TASK DESCRIPTION:
Could you give the entries again, exactly as written?

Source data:
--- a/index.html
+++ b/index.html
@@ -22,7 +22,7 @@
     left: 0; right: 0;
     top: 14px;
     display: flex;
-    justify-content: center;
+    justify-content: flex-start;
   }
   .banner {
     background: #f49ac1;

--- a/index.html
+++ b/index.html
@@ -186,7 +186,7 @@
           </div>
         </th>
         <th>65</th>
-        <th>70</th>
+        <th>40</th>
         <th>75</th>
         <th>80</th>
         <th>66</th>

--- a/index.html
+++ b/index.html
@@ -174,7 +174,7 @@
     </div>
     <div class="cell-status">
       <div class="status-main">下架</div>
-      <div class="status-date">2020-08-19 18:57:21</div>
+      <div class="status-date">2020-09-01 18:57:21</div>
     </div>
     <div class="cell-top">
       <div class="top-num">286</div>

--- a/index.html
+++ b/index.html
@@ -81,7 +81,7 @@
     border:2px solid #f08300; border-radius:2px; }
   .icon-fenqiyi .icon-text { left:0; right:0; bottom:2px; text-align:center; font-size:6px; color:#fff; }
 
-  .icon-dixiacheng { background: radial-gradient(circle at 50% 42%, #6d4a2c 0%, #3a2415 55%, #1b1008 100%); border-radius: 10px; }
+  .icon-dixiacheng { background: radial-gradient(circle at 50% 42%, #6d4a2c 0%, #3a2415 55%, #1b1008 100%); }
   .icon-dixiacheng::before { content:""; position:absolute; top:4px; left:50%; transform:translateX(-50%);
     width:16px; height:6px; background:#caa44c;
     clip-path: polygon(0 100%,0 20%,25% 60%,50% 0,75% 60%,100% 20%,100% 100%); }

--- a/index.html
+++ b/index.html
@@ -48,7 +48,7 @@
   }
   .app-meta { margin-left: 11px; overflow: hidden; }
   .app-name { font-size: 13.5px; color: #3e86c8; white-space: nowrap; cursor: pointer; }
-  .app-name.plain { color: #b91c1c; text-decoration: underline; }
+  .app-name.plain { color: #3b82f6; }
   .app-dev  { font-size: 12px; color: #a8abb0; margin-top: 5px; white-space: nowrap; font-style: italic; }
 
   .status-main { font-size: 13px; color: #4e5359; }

RESULT OF THIS EXERCISE:
--- a/index.html
+++ b/index.html
@@ -22,7 +22,7 @@
     left: 0; right: 0;
     top: 14px;
     display: flex;
-    justify-content: center;
+    justify-content: flex-start;
   }
   .banner {
     background: #f49ac1;

--- a/index.html
+++ b/index.html
@@ -186,7 +186,7 @@
           </div>
         </th>
         <th>65</th>
-        <th>70</th>
+        <th>40</th>
         <th>75</th>
         <th>80</th>
         <th>66</th>

--- a/index.html
+++ b/index.html
@@ -174,7 +174,7 @@
     </div>
     <div class="cell-status">
       <div class="status-main">下架</div>
-      <div class="status-date">2020-08-19 18:57:21</div>
+      <div class="status-date">2020-09-01 18:57:21</div>
     </div>
     <div class="cell-top">
       <div class="top-num">286</div>

--- a/index.html
+++ b/index.html
@@ -81,7 +81,7 @@
     border:2px solid #f08300; border-radius:2px; }
   .icon-fenqiyi .icon-text { left:0; right:0; bottom:2px; text-align:center; font-size:6px; color:#fff; }
 
-  .icon-dixiacheng { background: radial-gradient(circle at 50% 42%, #6d4a2c 0%, #3a2415 55%, #1b1008 100%); border-radius: 10px; }
+  .icon-dixiacheng { background: radial-gradient(circle at 50% 42%, #6d4a2c 0%, #3a2415 55%, #1b1008 100%); }
   .icon-dixiacheng::before { content:""; position:absolute; top:4px; left:50%; transform:translateX(-50%);
     width:16px; height:6px; background:#caa44c;
     clip-path: polygon(0 100%,0 20%,25% 60%,50% 0,75% 60%,100% 20%,100% 100%); }

--- a/index.html
+++ b/index.html
@@ -48,7 +48,7 @@
   }
   .app-meta { margin-left: 11px; overflow: hidden; }
   .app-name { font-size: 13.5px; color: #3e86c8; white-space: nowrap; cursor: pointer; }
-  .app-name.plain { color: #b91c1c; text-decoration: underline; }
+  .app-name.plain { color: #3b82f6; }
   .app-dev  { font-size: 12px; color: #a8abb0; margin-top: 5px; white-space: nowrap; font-style: italic; }
 
   .status-main { font-size: 13px; color: #4e5359; }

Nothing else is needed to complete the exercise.